*** Material provided Section Begins ***

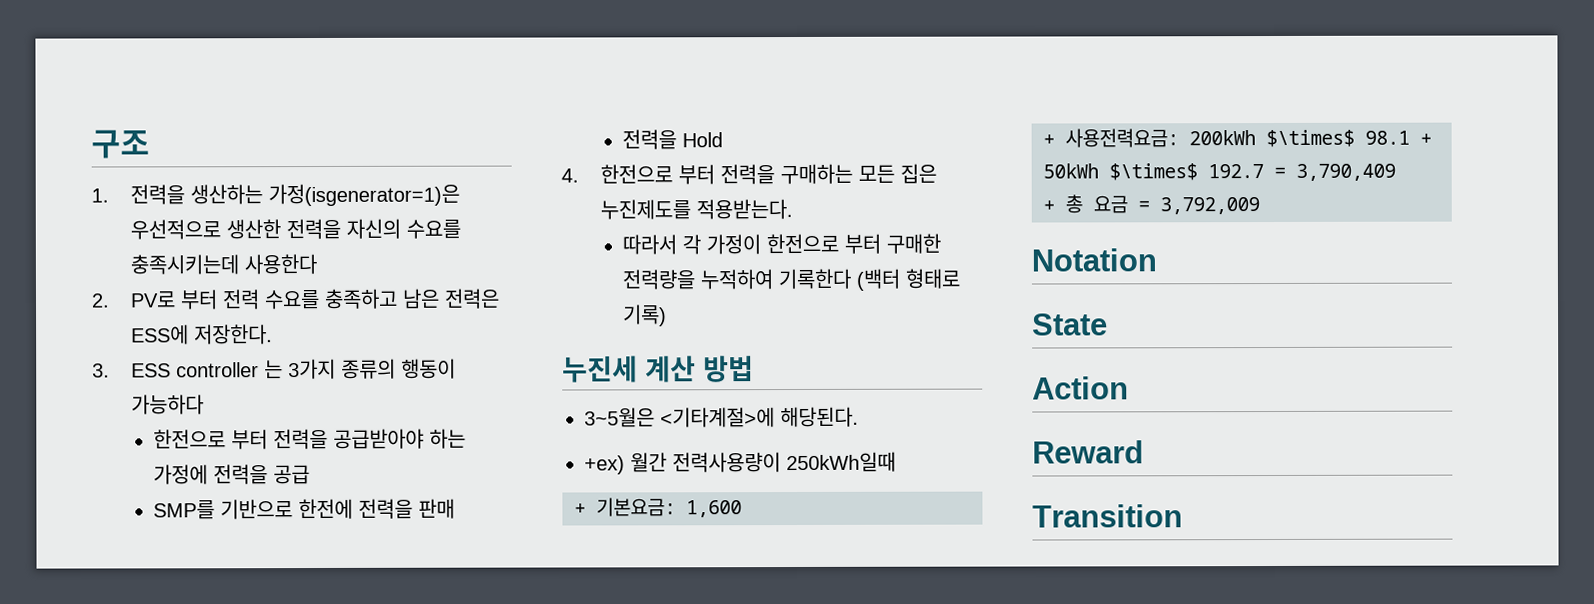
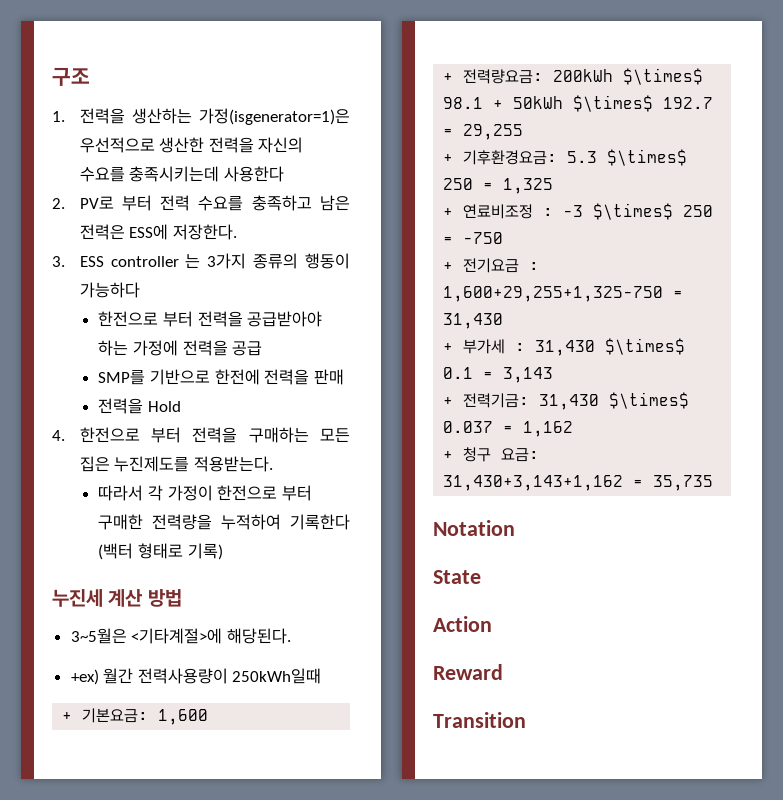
- + 사용전력요금: 200kWh $\times$ 98.1 + 50kWh $\times$ 192.7 = 3,790,409
- + 총 요금 = 3,792,009
+ + 전력량요금: 200kWh $\times$ 98.1 + 50kWh $\times$ 192.7 = 29,255
+ + 기후환경요금: 5.3 $\times$ 250 = 1,325
+ + 연료비조정 : -3 $\times$ 250 = -750
+ + 전기요금 : 1,600+29,255+1,325-750 = 31,430
+ + 부가세 : 31,430 $\times$ 0.1 = 3,143
+ + 전력기금: 31,430 $\times$ 0.037 = 1,162
+ + 청구 요금: 31,430+3,143+1,162 = 35,735

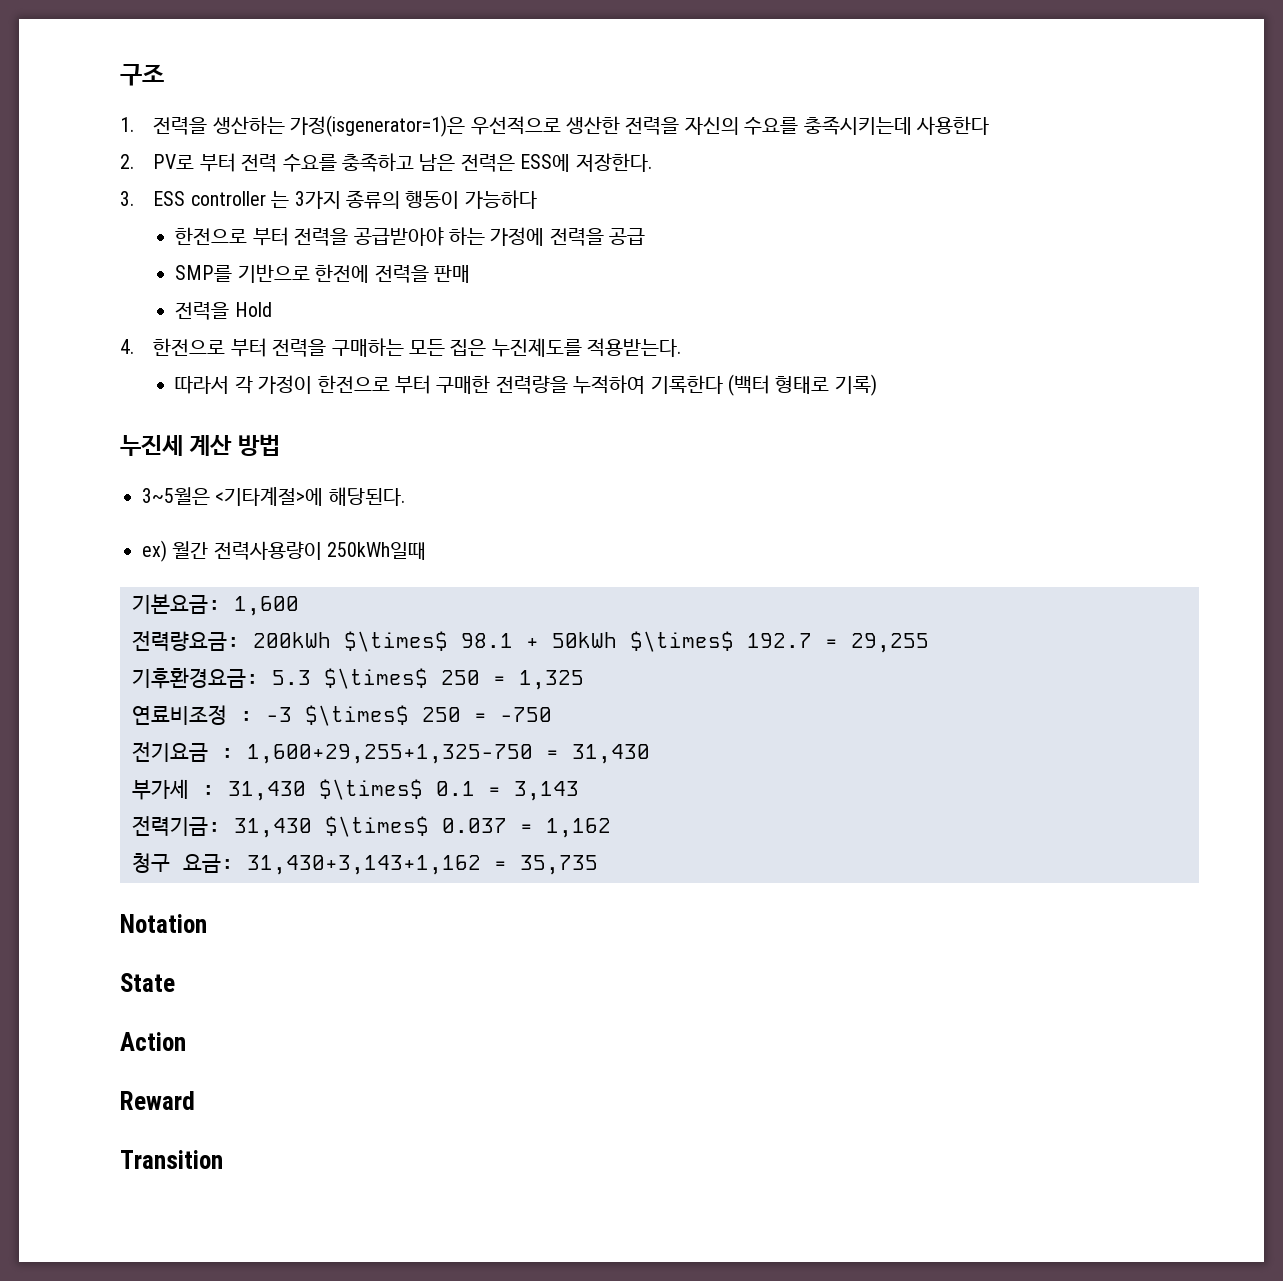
- +ex) 월간 전력사용량이 250kWh일때
+ ex) 월간 전력사용량이 250kWh일때
- + 기본요금: 1,600
+ 기본요금: 1,600
- + 전력량요금: 200kWh $\times$ 98.1 + 50kWh $\times$ 192.7 = 29,255
+ 전력량요금: 200kWh $\times$ 98.1 + 50kWh $\times$ 192.7 = 29,255
- + 기후환경요금: 5.3 $\times$ 250 = 1,325
+ 기후환경요금: 5.3 $\times$ 250 = 1,325
- + 연료비조정 : -3 $\times$ 250 = -750
+ 연료비조정 : -3 $\times$ 250 = -750
- + 전기요금 : 1,600+29,255+1,325-750 = 31,430
+ 전기요금 : 1,600+29,255+1,325-750 = 31,430
- + 부가세 : 31,430 $\times$ 0.1 = 3,143
+ 부가세 : 31,430 $\times$ 0.1 = 3,143
- + 전력기금: 31,430 $\times$ 0.037 = 1,162
+ 전력기금: 31,430 $\times$ 0.037 = 1,162
- + 청구 요금: 31,430+3,143+1,162 = 35,735
+ 청구 요금: 31,430+3,143+1,162 = 35,735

*** Material provided Section Ends ***

**What to work on:**
What's needed here is an exact repeat of all the records above, pictures excluded.

**Exercise solution:**
- + 사용전력요금: 200kWh $\times$ 98.1 + 50kWh $\times$ 192.7 = 3,790,409
- + 총 요금 = 3,792,009
+ + 전력량요금: 200kWh $\times$ 98.1 + 50kWh $\times$ 192.7 = 29,255
+ + 기후환경요금: 5.3 $\times$ 250 = 1,325
+ + 연료비조정 : -3 $\times$ 250 = -750
+ + 전기요금 : 1,600+29,255+1,325-750 = 31,430
+ + 부가세 : 31,430 $\times$ 0.1 = 3,143
+ + 전력기금: 31,430 $\times$ 0.037 = 1,162
+ + 청구 요금: 31,430+3,143+1,162 = 35,735

- +ex) 월간 전력사용량이 250kWh일때
+ ex) 월간 전력사용량이 250kWh일때
- + 기본요금: 1,600
+ 기본요금: 1,600
- + 전력량요금: 200kWh $\times$ 98.1 + 50kWh $\times$ 192.7 = 29,255
+ 전력량요금: 200kWh $\times$ 98.1 + 50kWh $\times$ 192.7 = 29,255
- + 기후환경요금: 5.3 $\times$ 250 = 1,325
+ 기후환경요금: 5.3 $\times$ 250 = 1,325
- + 연료비조정 : -3 $\times$ 250 = -750
+ 연료비조정 : -3 $\times$ 250 = -750
- + 전기요금 : 1,600+29,255+1,325-750 = 31,430
+ 전기요금 : 1,600+29,255+1,325-750 = 31,430
- + 부가세 : 31,430 $\times$ 0.1 = 3,143
+ 부가세 : 31,430 $\times$ 0.1 = 3,143
- + 전력기금: 31,430 $\times$ 0.037 = 1,162
+ 전력기금: 31,430 $\times$ 0.037 = 1,162
- + 청구 요금: 31,430+3,143+1,162 = 35,735
+ 청구 요금: 31,430+3,143+1,162 = 35,735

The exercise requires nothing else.